The Scriptures also say that God heals “all of your diseases” (Psalm 103:3) and “the brokenhearted” (Psalm 147:3), as well as all of Israel (Hosea 6:1, 7:1).  In Hosea the context is about being healed from God’s judgment for their sin and wickedness, so it’s clear that relational restoration to God, as well as relief from his punishments, is in view.  Of course, when Jesus walked the earth, he clearly healed hundreds of people.  Consider one verse of many: “When evening came, many who were demon-possessed were brought to him, and he drove out the spirits with a word and healed all the sick” (Matthew 8:16).

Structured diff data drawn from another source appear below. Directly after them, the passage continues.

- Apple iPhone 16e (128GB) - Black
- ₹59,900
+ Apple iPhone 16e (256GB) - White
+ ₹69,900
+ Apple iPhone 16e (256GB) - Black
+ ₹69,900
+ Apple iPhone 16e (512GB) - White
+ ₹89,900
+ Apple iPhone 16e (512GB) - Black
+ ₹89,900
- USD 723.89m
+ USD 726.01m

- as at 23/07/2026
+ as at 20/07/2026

When we think of healing, we know that “miraculous healings” accompany many “revival” and preaching events.  Claims and counterclaims cloud our ability to verify what occurred, if anything.  This emphasis looks to Jesus’ words: “And these signs will accompany those who believe…they will place their hands on sick people, and they will get well” (Mark 16:18), and “He [a believer] will do even greater things [miracles] than these, because I am going to the Father” (John 14:12).  Stated plainly, God still heals today.  But our focus seems to be on body, soul and spirit — in that order.  God’s order reverses that: spirit, soul and body (1 Thessalonians 5:23).  In this vein, salvation is spiritual healing in three tenses: past, present and future.  First, God healed our spirits in the past, at the cross and when we believed.  This is the intent of 1 Peter 2:24, “By his wounds you have been healed”.  Peter and Isaiah (53:5) both have “wound”, singular not plural.  It was the injury from his Father that brought our spiritual healing and is the basis of all other healing.  Next, he heals our souls currently in a lifelong process of growth called sanctification.  And in the future he will finally and fully heal our bodies at the resurrection, where the ravages of sickness, sin and death are long gone.  In this framework we see that any physical healing is certainly wonderful, but it is limited.  One may be healed from a life-threatening illness only to succumb to something else later.  Remember Lazarus.  We all still live in a fallen world.  Our total physical healing still awaits us.

I have seen a number of people healed as well as some things.  It all comes from the Lord who heals.  That’s his business.  Has his healing touched your spirit, soul and body?